■ Your objective ■
Print exactly, and only, the lines from the one containing "2.638, 2010/08/28 03:20: 82 -> 81" through the last line of the records below, both included; leave out the pictures.

■ Material provided ■
━━━━━━━━━━━━━━━━

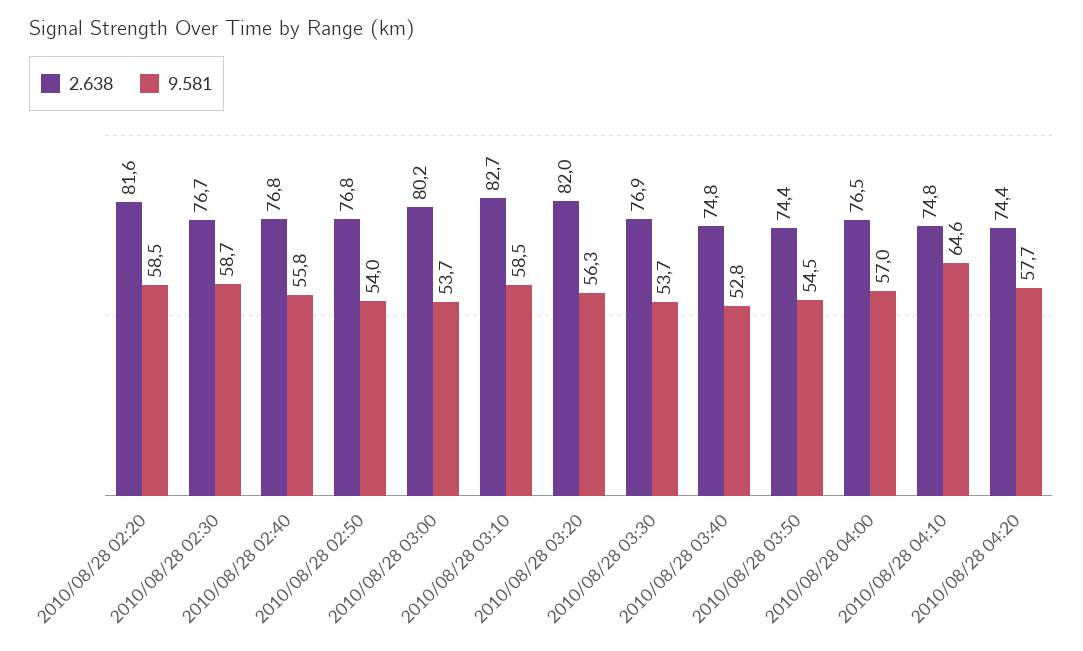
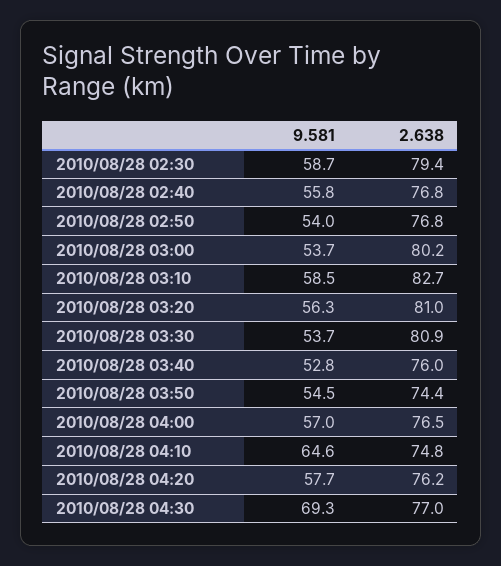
2.638, 2010/08/28 02:20: 81.6 -> none
9.581, 2010/08/28 02:20: 58.5 -> none
2.638, 2010/08/28 02:30: 76.7 -> 79.4
2.638, 2010/08/28 03:20: 82 -> 81
2.638, 2010/08/28 03:30: 76.9 -> 80.9
2.638, 2010/08/28 03:40: 74.8 -> 76
2.638, 2010/08/28 04:20: 74.4 -> 76.2
9.581, 2010/08/28 04:30: none -> 69.3
2.638, 2010/08/28 04:30: none -> 77

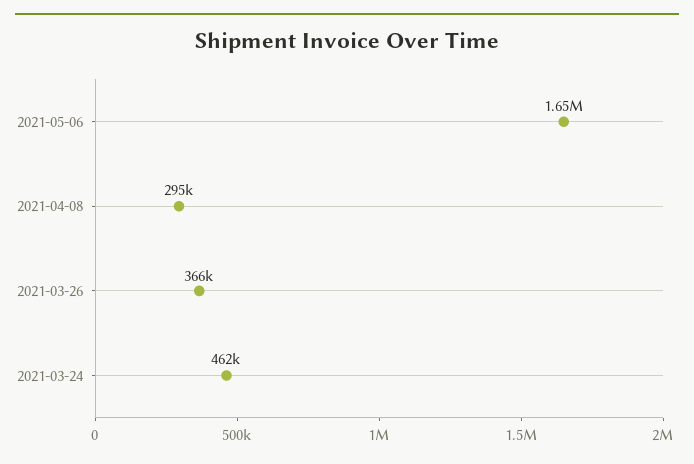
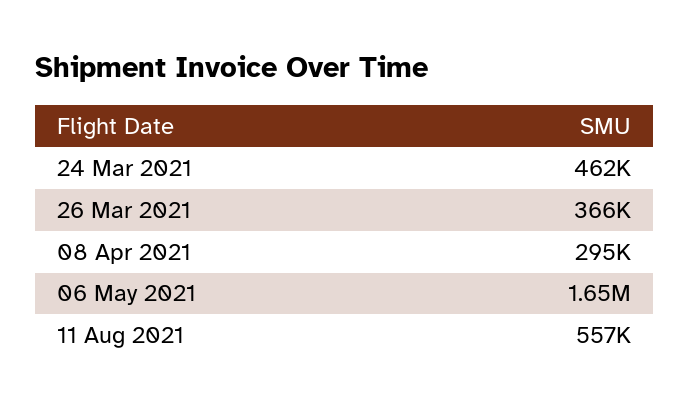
11 Aug 2021: none -> 557000

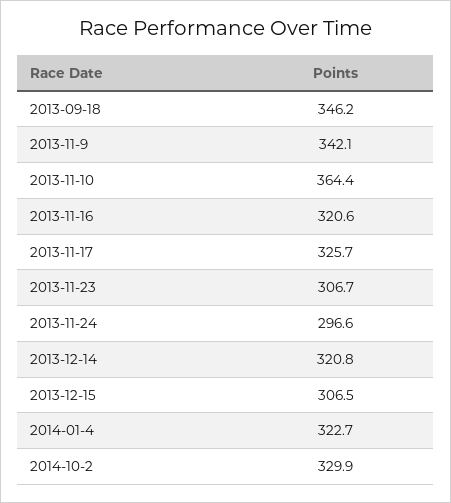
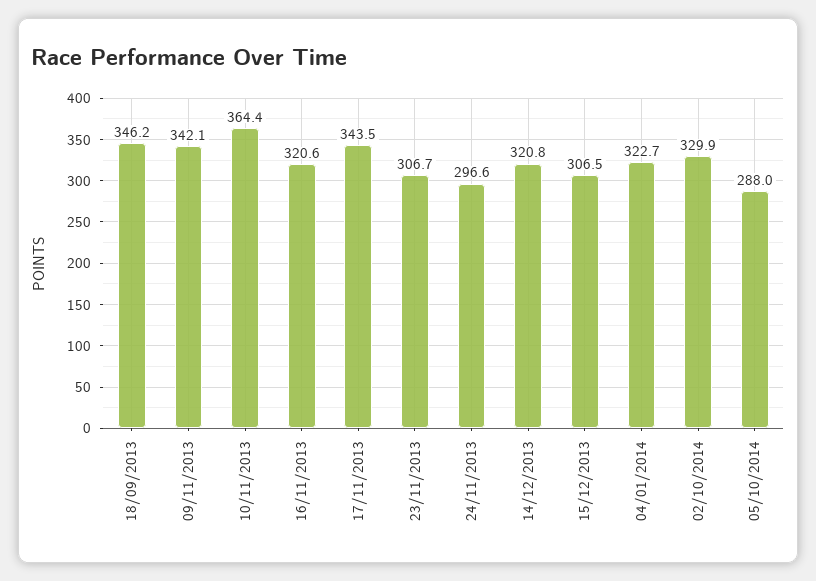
2013-11-17: 325.7 -> 343.5
05/10/2014: none -> 288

━━━━━━━━━━━━━━━━

■ Answer space ■
2.638, 2010/08/28 03:20: 82 -> 81
2.638, 2010/08/28 03:30: 76.9 -> 80.9
2.638, 2010/08/28 03:40: 74.8 -> 76
2.638, 2010/08/28 04:20: 74.4 -> 76.2
9.581, 2010/08/28 04:30: none -> 69.3
2.638, 2010/08/28 04:30: none -> 77

11 Aug 2021: none -> 557000

2013-11-17: 325.7 -> 343.5
05/10/2014: none -> 288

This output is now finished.